Martin Weckerle received the Dipl.-Ing. degree in electrical engineering in 1997 from the University of Kaiserslautern, Germany. He is currently working toward the Ph.D. degree as a research assistant at the Research Group for RF Communications of the University of Kaiserslautern. His work is on adaptive array processing, especially for CDMA mobile radio systems with multiuser detection.
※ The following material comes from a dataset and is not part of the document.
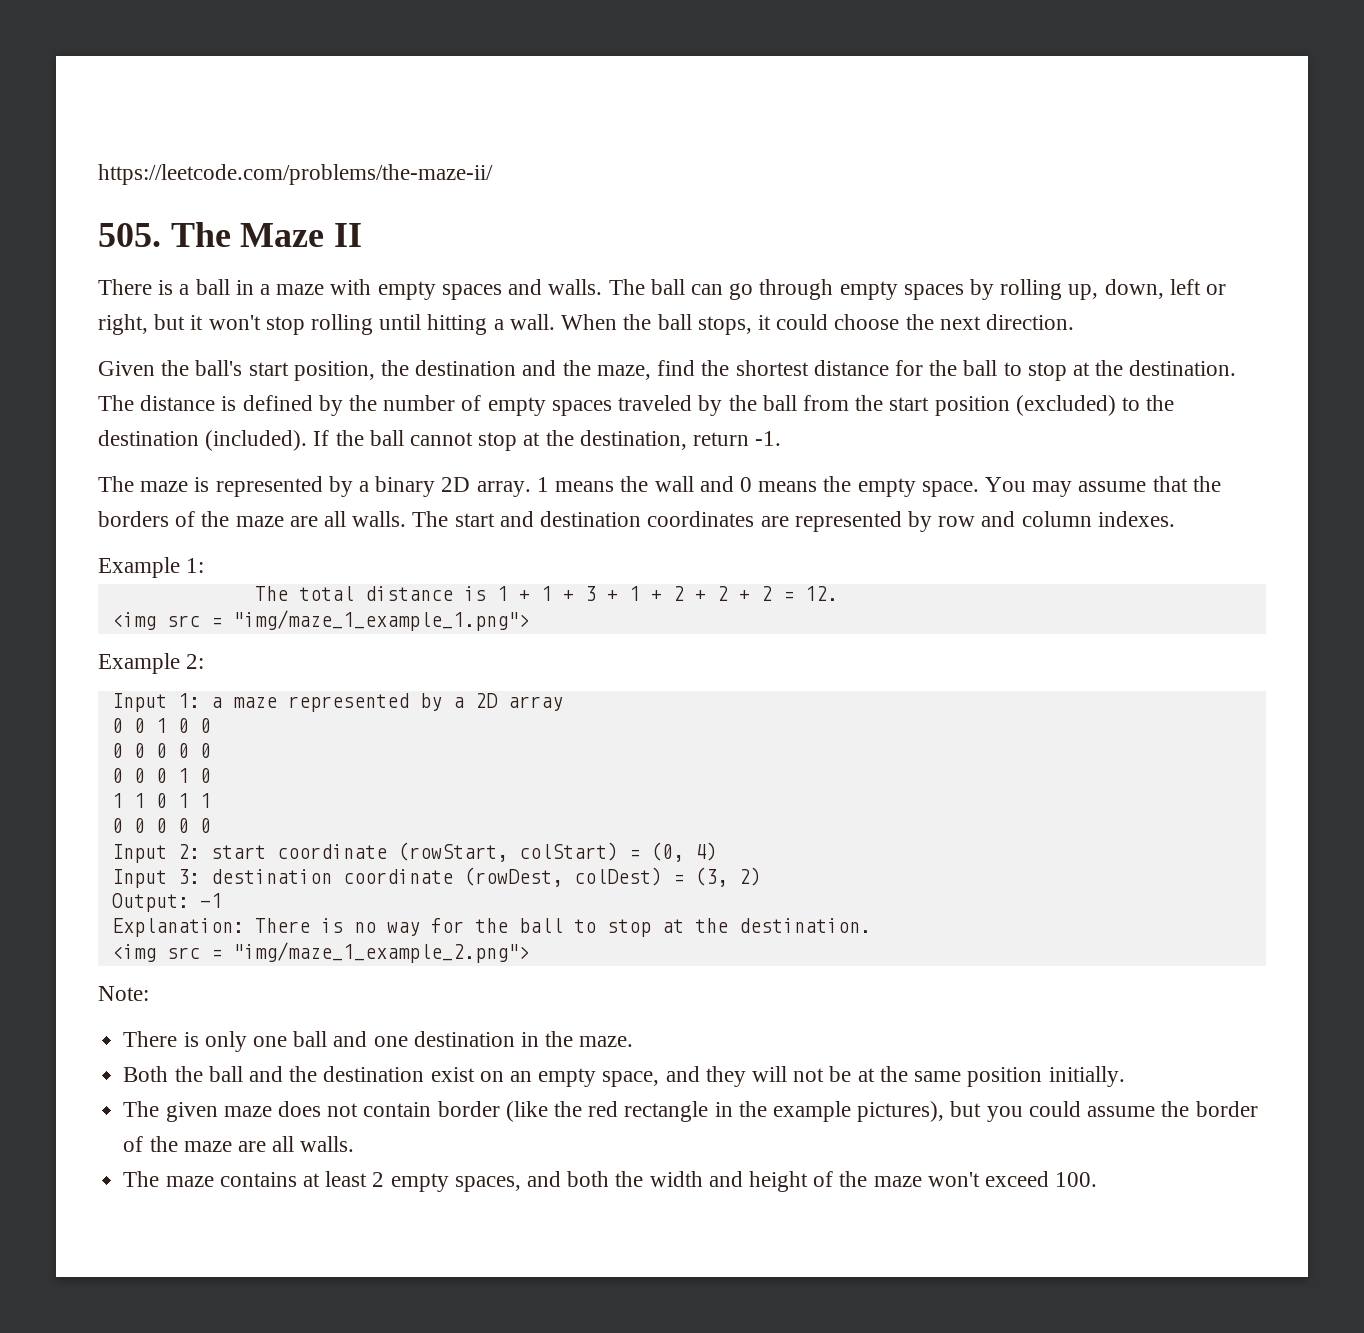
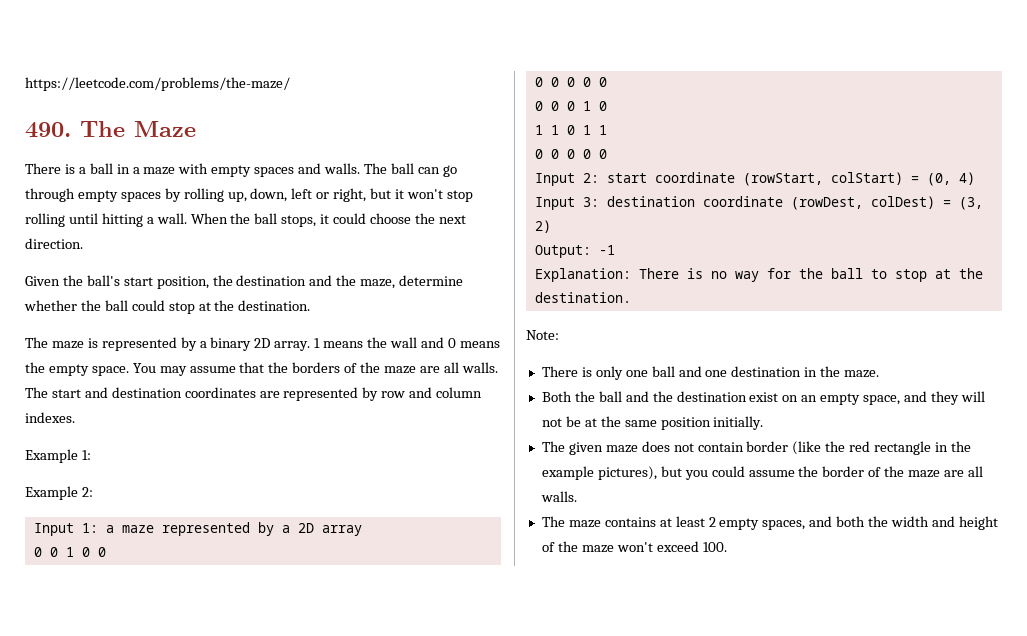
[98,164,493,185] [98,223,161,247] https://leetcode.com/problems/the-maze-ii/ // 505. -> [25,77,290,91] [25,122,71,138] https://leetcode.com/problems/the-maze/ // 490.
[334,223,363,247] II -> (196, 129) none
[657,360,1237,381] [98,395,1175,416] [98,430,782,451] find the shortest distance for the ball to stop at the destination. The distance is defined by the number of empty spaces traveled by the ball from the start position (excluded) to the destination (included). If the ball cannot stop at the destination, return -1. -> [399,275,464,286] [24,300,311,314] determine whether the ball could stop at the destination.
[254,586,838,601] [111,610,530,631] // The total distance is 1 + 1 + 3 + 1 + 2 + 2 + 2 = 12. // <img src = "img/maze_1_example_1.png"> -> (91, 455) none
[111,942,530,963] // <img src = "img/maze_1_example_2.png"> -> (631, 297) none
Paul W. Baier was born in Backnang, Germany, in 1938 and graduated from the Technical University Munich, Germany, where he after graduation acted as a senior lecturer until 1970. In 1970 he joined the Central Telecommunications Laboratories of Siemens AG, Munich, where he became head of the spread spectrum development group and was engaged in various topics of communication engineering. Since 1973 he has been a Professor for Electrical Communications and Director of the Institute for RF Communications and Fundamentals of Electronic Engineering at the University of Kaiserslautern, Germany. His main research interests are spread spectrum techniques, impulse compression radars, imaging radars, mobile radio systems and adaptive antennas. The basics of the TD-CDMA component of the UMTS Terrestrial Radio Access System (UTRA) adopted by ETSI in January 1998 and also forming part of the IMT-2000 standard agreed upon by 3 GPP were developed by him in cooperation with Siemens. He (co)authored two books and over 100 papers and supervised over 40 doctoral theses. He is a member of the U.R.S.I. Member Committee Germany and a Fellow of the IEEE and he was awarded the Innovation Prize 1999 of the Mannesmann Mobile Radio Foundation and the VDE ring of honour 2000.